Facebook/Alameda County Sheriff’s Office
Cop Helps Homeless Get An ID Instead Of Issuing Citation For Panhandling
Police are taught to handle the homeless delicately. Panhandling is technically a crime, but law enforcement realizes it’s all some members of the homeless community can do to sustain themselves.
There are a number of reasons someone can end up on the streets. Many are quick to write off the homeless with a calloused remark, but not officer sheriff’s deputy Jacob Swalwell.
Swalwell had already spoken with homeless man Michael Myers about panhandling in the past. When he saw Myers asking for change next to an expressway exit in Hayward, California, he decided he would write him a ticket.
After giving him a number of warnings, Deputy Jacob Swalwell decided to give Michael Myers a ticket for panhandling.
But before he whipped his citation pad out, Swalwell and Myers started talking about the events that led to Myers being on the street.
Before long, the officer realized that Myers needed assistance in getting his life together, not a ticket.
“I started to get to know more about him and I realized he didn’t need a citation, he needed someone to help him,” Swalwell told the San Francisco CBS affiliate.
Defying expectations, Swalwell realized that Myers wasn’t homeless because of an addiction of any kind.
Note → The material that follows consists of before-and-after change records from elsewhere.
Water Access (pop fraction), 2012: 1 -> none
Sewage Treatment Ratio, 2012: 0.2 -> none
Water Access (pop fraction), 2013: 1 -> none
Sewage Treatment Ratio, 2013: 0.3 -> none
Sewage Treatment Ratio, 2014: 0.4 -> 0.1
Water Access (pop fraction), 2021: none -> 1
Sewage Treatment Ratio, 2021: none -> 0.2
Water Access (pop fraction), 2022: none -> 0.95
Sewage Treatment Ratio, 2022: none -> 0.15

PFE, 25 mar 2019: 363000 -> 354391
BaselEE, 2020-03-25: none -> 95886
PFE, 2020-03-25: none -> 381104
Rather, it was his difficulty getting an ID that was stopping him from advancing in life.
Myers found that every step he took to get himself back on his feet was stunted by the fact he didn’t have an ID. With no way of proving who he was, he was forced to live on the street.
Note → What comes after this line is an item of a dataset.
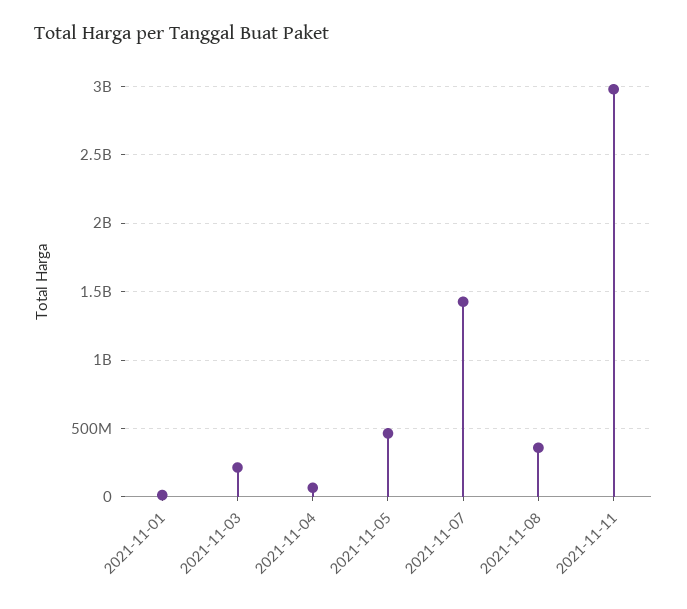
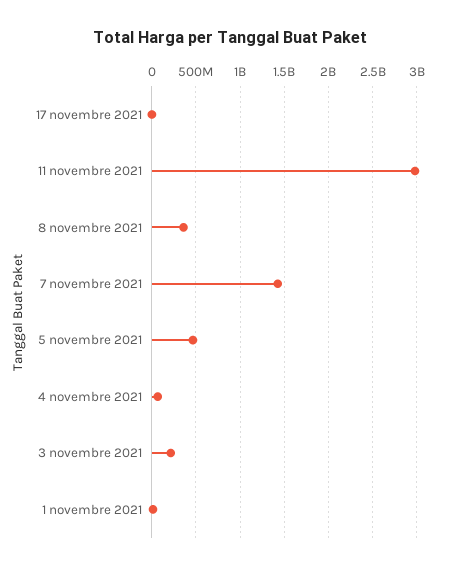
17 novembre 2021: none -> 0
After speaking with Myers, Swalwell realized that he was forced into homelessness because he couldn’t get an ID.
Swalwell decided to help Myers instead of giving him a ticket. The first step was finding Myers’ birth certificate, a document Myers says he’d never seen before.
To his surprise, he found out his name isn’t even Michael. His birth certificate says his first name is Gordon, while Michael is actually his middle name.
In addition to his birth certificate, he would need to be able to prove residency to the Department of Motor Vehicles. They would not issue him an ID card otherwise.
Because he was homeless, proving that he was a California resident was going to be difficult.
Fortunately, the sheriffs office and a local church wrote letters on his behalf helping him meet that requirement.
The entire process took over a month, but Gordon Michael Myers was finally able to get his picture taken and issued an ID.
After a month of jumping through hoops, Swalwell was able to help Myers get a state ID card, the single greatest hurdle to getting him off the streets.
Conventional procedure would have been to give Myers a ticket when Swalwell encountered him panhandling. Instead, the deputy saw Myers as a person in need, not a problem to push out of the way.
Swalwell said that if helping someone get an ID card is going to get them off the street, it’s the least they can do as police officers.
The lesson learned wasn’t lost on Myers either, and he admits that Swalwell wasn’t what he was expecting when the officer told him he was going to give him a ticket.
“We both realized at the same time that there is a real person there and not just the stereotype we saw when we first met each other,” Myers said to CBS reporters.
Now with the resources to get a job and an apartment, Gordon Myers is looking forward to starting a new life.